Use cases
Jules Brion research
Study Objective: To build a corpus of newspapers articles related to the environment and the ecological transition.
Corpus: Articles are first extracted from Europresse with a list of keywords related to the planet boundaries. The problem is that many of these words ("climate", "environment"...) are polysemic. With a traditional approach, the corpus should then be built up manually, separating relevant articles from those not related to the environment. The problem is that this severely limits the number of articles you can add to your corpus, which can be a problem when analyzing media content on issues as broad as the environment. With active Tigger, it was possible to skip the initial corpus and sort through it.
Codebook: Binary classification – environment / not environment.
Goal: Develop a classifier with high performance (F1 score > 0.95) capable of identifying environmental journalism segments.
Recomandations : Active Tigger sets a limit of 512 tokens (around 1300 characters), so it's not possible to analyze an entire article. Generally speaking, it is sometimes easier to classify a 300-character text than a 1300-character text. The decision was therefore taken to keep texts of less than 500 characters intact and to cut out other texts between 300 and 700 characters, with priority given to the end of a sentence (period, question mark, etc.).
If the components of your corpus are not homogeneous (there are many more articles from one newspaper than another, for example), it can sometimes be useful to create an additional homogeneous corpus to train the model. In general, it's best if the training corpus reflects as closely as possible the diversity of cases that will be encountered by the classifier. For example, don't annotate only one year if you are then submitting a corpus from ten years ago. Once the model has been trained and stabilized, you can apply it to your "heterogeneous corpus".
When training your model, it is a good practice to examine the cases where the model's predictions differ from your manual annotations. This can help you spot potential annotation mistakes due to inattention. However, be careful to code according to your codebook and not according to the model's predictions to avoid overfitting.
Once your model has been trained and stabilized, you can apply it to corpora of any size. What is particularly useful about this approach is that, should your study corpus change (you want to add a year of study or add a newspaper, for example) you can still classify it (by going to Predict, then choose your model and go to Import external texts to predict).
Post-ActiveTigger Analysis: Once the annotations has been extended to the entire corpus, the article paragraphs are grouped together. A score is calculated, relating the number of environment-related paragraphs to the total number of paragraphs for each article.
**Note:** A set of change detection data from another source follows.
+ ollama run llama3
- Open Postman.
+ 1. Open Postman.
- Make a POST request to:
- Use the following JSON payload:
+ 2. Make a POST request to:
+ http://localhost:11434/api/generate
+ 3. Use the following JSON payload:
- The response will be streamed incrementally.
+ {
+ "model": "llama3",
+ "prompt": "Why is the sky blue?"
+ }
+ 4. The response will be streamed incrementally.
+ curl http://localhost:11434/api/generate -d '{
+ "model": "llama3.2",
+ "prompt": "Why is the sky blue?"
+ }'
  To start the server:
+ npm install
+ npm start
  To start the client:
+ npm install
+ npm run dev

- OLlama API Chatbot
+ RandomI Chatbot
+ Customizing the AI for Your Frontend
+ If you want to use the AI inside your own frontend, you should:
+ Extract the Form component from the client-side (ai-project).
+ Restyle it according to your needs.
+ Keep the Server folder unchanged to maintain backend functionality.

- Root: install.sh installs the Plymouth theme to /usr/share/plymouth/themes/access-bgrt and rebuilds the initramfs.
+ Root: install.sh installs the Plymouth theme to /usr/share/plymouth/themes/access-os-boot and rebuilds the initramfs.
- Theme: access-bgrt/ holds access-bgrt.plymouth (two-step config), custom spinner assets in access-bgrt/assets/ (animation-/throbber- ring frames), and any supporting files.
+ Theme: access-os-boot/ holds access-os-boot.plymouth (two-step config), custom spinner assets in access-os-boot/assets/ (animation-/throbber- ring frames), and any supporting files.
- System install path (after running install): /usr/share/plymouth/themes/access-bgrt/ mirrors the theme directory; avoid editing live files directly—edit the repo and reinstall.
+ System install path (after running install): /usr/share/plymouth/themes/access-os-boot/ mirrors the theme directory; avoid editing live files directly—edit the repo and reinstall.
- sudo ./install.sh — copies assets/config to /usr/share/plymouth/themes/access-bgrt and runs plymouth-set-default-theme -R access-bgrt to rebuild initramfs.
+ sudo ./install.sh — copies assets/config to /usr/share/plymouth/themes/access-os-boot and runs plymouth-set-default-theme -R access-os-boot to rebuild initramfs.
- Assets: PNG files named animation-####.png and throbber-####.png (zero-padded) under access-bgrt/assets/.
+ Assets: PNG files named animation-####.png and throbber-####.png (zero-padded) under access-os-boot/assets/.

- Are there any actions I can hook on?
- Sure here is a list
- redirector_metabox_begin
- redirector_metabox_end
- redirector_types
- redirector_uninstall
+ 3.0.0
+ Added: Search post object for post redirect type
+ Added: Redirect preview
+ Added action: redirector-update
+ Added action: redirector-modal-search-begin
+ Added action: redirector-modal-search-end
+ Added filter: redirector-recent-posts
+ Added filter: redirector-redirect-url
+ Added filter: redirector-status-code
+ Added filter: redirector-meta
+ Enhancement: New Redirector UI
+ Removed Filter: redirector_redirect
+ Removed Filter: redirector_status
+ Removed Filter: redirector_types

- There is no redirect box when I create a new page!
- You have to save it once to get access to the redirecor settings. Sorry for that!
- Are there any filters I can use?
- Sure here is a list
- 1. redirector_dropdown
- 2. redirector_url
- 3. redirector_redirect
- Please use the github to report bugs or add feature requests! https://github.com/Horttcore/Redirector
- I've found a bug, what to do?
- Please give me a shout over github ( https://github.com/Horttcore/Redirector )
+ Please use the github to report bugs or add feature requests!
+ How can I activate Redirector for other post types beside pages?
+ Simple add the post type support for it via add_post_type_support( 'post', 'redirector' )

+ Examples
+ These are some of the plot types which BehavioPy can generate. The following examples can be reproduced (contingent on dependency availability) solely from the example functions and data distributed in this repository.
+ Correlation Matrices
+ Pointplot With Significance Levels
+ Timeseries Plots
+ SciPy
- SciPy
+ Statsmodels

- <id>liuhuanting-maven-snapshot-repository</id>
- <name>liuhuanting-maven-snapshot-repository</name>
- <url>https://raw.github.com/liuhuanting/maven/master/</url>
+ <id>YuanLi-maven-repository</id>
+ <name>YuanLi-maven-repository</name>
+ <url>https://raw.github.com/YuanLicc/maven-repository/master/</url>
Depending on the needs of your search, it is possible to go a little further in post active-tigger processing. For example, to minimize the number of false positives (paragraphs considered to be related to the environment when they are not), it is possible to remove from the calculation paragraphs where the model is not sure of its prediction (refer to the enthropy score).
In addition, we decided not to keep articles with three paragraphs and only one related to the environment (the score of 0.33 is high, but adding them runs the risk of false positives because it is only based on one classification).
Key Takeaways / Lessons Learned:
- Learning ActiveTigger: It took a few weeks to get comfortable with the interface, stabilize the corpus structure (e.g., paragraph length), and define the coding scheme.
- Use of Visualization: Visualization tools helped identify ambiguous categories, leading to annotation improvements.
- Model Training Insights:
- Understanding how BERT-based models learn is essential for improving performance metrics. Initially, models were trained without a clear grasp of how they function or which parameters influence outcomes, which lead to common pitfalls such as overfitting. Taking the time to understand the fundamentals — like the distinction between evaluation loss and validation loss — helps in effectively avoiding these issues.